*** Opening of DATA TO PROCESS ***

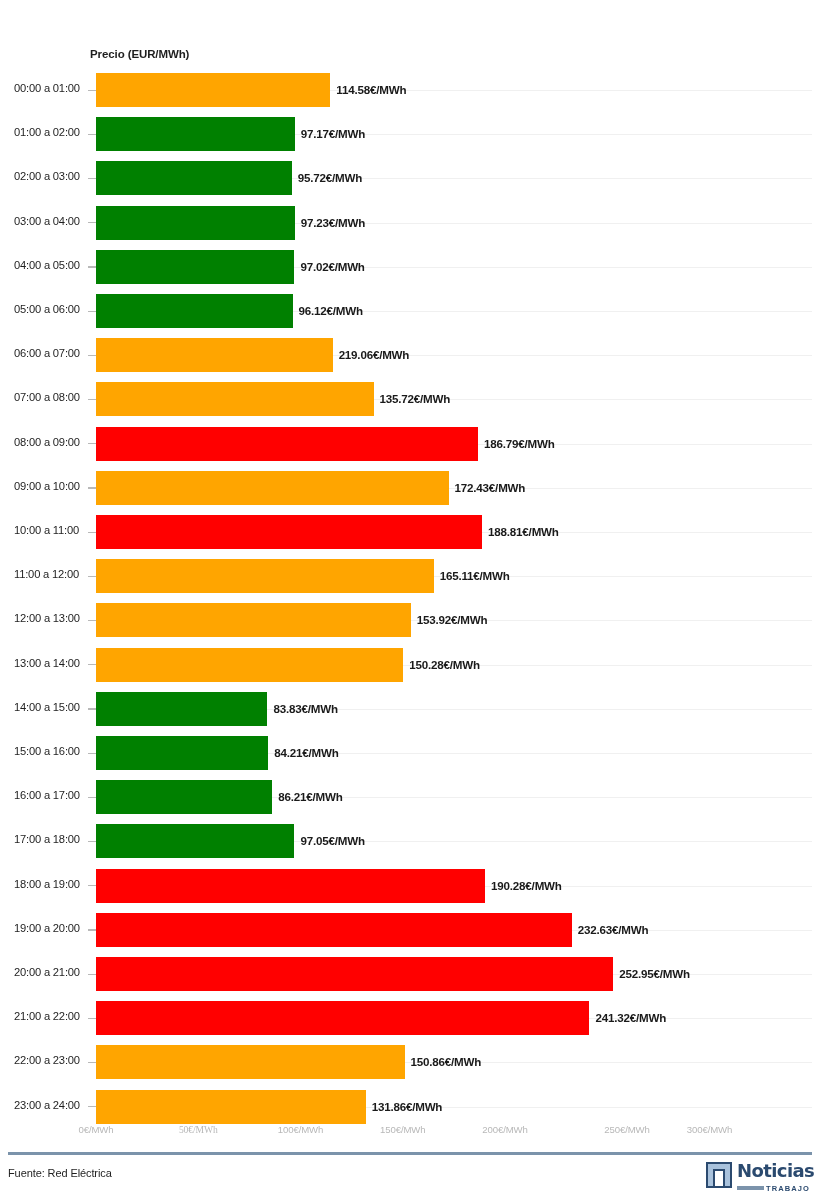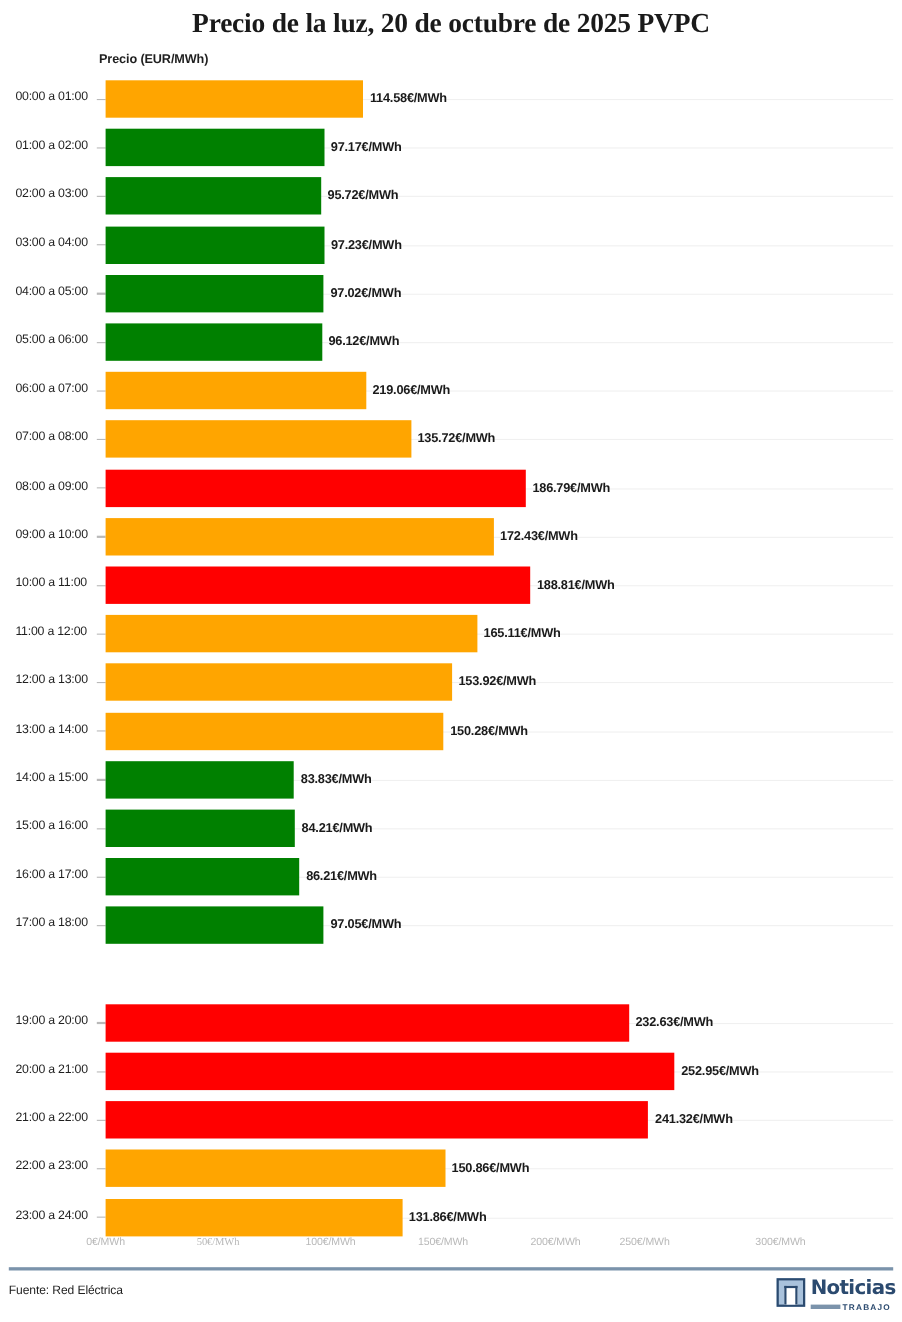--- a/index.html
+++ b/index.html
@@ -204,7 +204,6 @@
 
 <div id="page">
 
-  <div class="title">Precio de la luz, 20 de octubre de 2025 PVPC</div>
 
   <div class="axis-caption">Precio (EUR/MWh)</div>
 

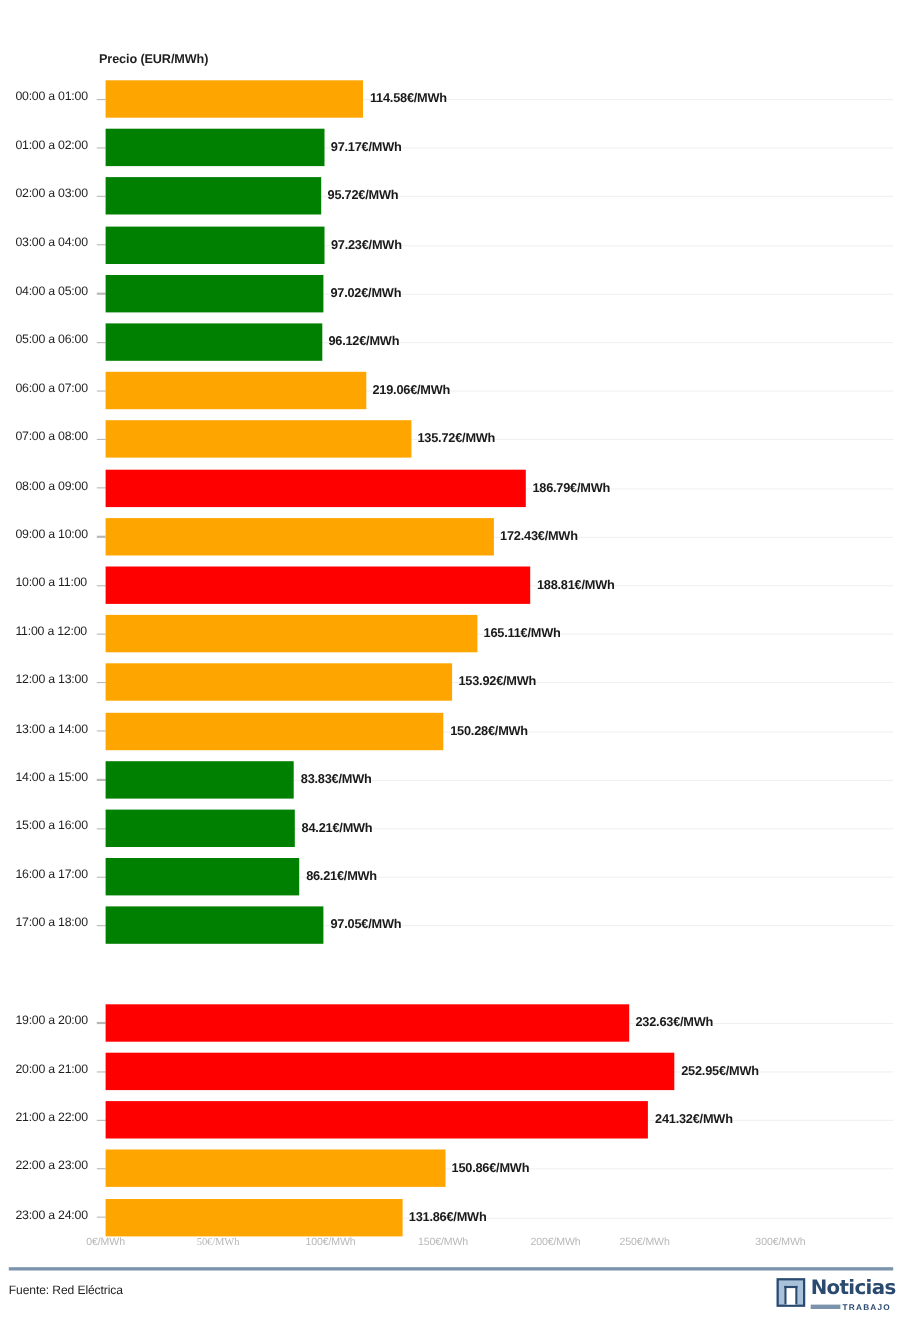--- a/index.html
+++ b/index.html
@@ -334,6 +334,13 @@
         <div class="bar green" style="width: 198.467px;"></div>
         <div class="val-label" style="left: 300.467px;">97.05€/MWh</div>
       </div>
+      <div class="row" style="top: 795.6px;">
+        <div class="gridline"></div>
+        <div class="cat-label">18:00 a 19:00</div>
+        <div class="tick-dash"></div>
+        <div class="bar red" style="width: 389.123px;"></div>
+        <div class="val-label" style="left: 491.123px;">190.28€/MWh</div>
+      </div>
       <div class="row" style="top: 839.8px;">
         <div class="gridline"></div>
         <div class="cat-label">19:00 a 20:00</div>

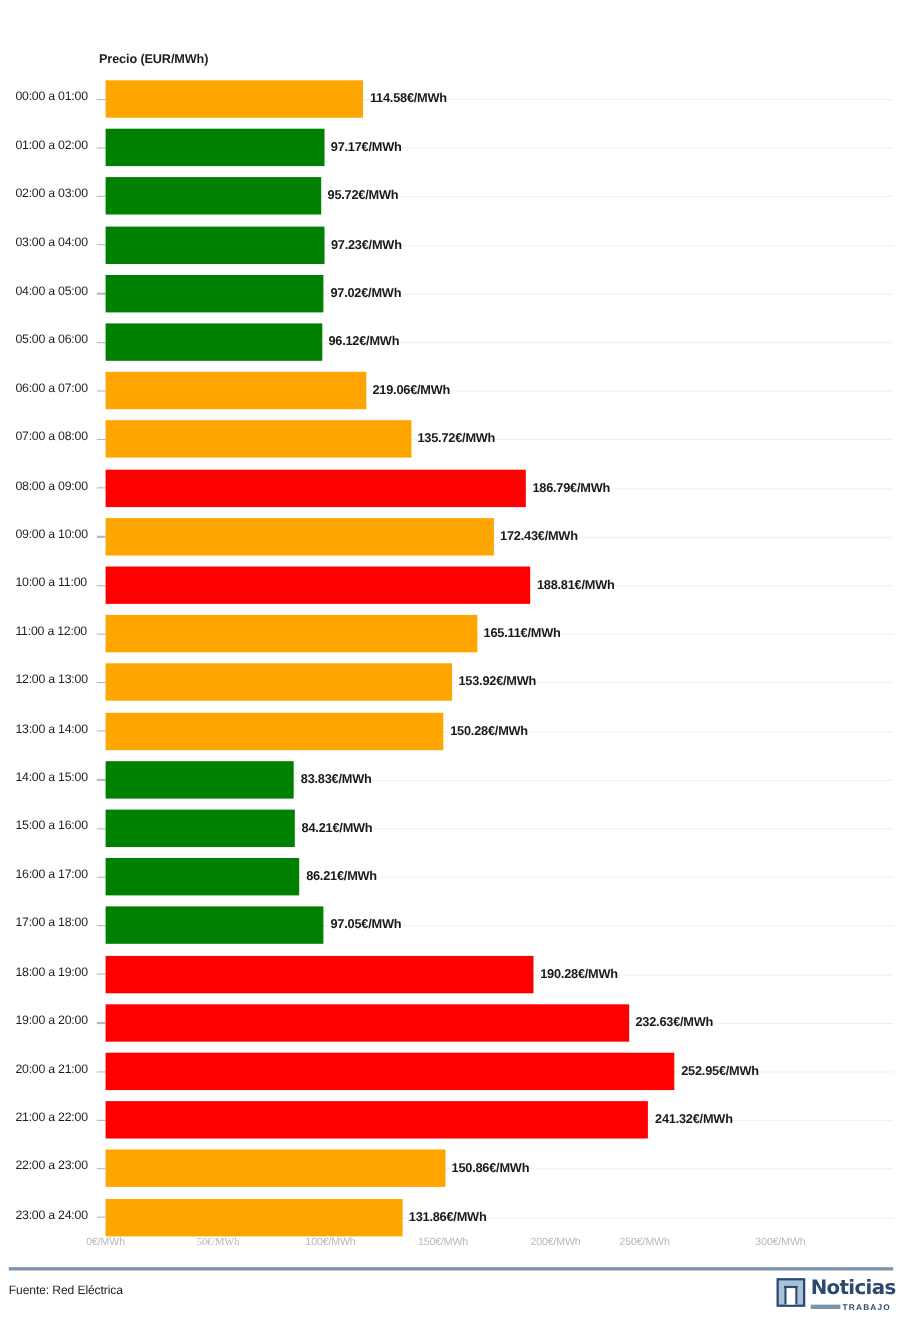--- a/index.html
+++ b/index.html
@@ -384,7 +384,7 @@
       <div class="xtick" style="left: 300.5px;">100€/MWh</div>
       <div class="xtick" style="left: 402.75px;">150€/MWh</div>
       <div class="xtick" style="left: 505px;">200€/MWh</div>
-      <div class="xtick" style="left: 586px;">250€/MWh</div>
+      <div class="xtick" style="left: 627px;">250€/MWh</div>
       <div class="xtick" style="left: 709.5px;">300€/MWh</div>
     </div>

*** Close of DATA TO PROCESS ***

◆ REQUIREMENT: This exercise asks for the data above to be given again exactly, without pictures.

◆ RESULT:
--- a/index.html
+++ b/index.html
@@ -204,7 +204,6 @@
 
 <div id="page">
 
-  <div class="title">Precio de la luz, 20 de octubre de 2025 PVPC</div>
 
   <div class="axis-caption">Precio (EUR/MWh)</div>
 

--- a/index.html
+++ b/index.html
@@ -334,6 +334,13 @@
         <div class="bar green" style="width: 198.467px;"></div>
         <div class="val-label" style="left: 300.467px;">97.05€/MWh</div>
       </div>
+      <div class="row" style="top: 795.6px;">
+        <div class="gridline"></div>
+        <div class="cat-label">18:00 a 19:00</div>
+        <div class="tick-dash"></div>
+        <div class="bar red" style="width: 389.123px;"></div>
+        <div class="val-label" style="left: 491.123px;">190.28€/MWh</div>
+      </div>
       <div class="row" style="top: 839.8px;">
         <div class="gridline"></div>
         <div class="cat-label">19:00 a 20:00</div>

--- a/index.html
+++ b/index.html
@@ -384,7 +384,7 @@
       <div class="xtick" style="left: 300.5px;">100€/MWh</div>
       <div class="xtick" style="left: 402.75px;">150€/MWh</div>
       <div class="xtick" style="left: 505px;">200€/MWh</div>
-      <div class="xtick" style="left: 586px;">250€/MWh</div>
+      <div class="xtick" style="left: 627px;">250€/MWh</div>
       <div class="xtick" style="left: 709.5px;">300€/MWh</div>
     </div>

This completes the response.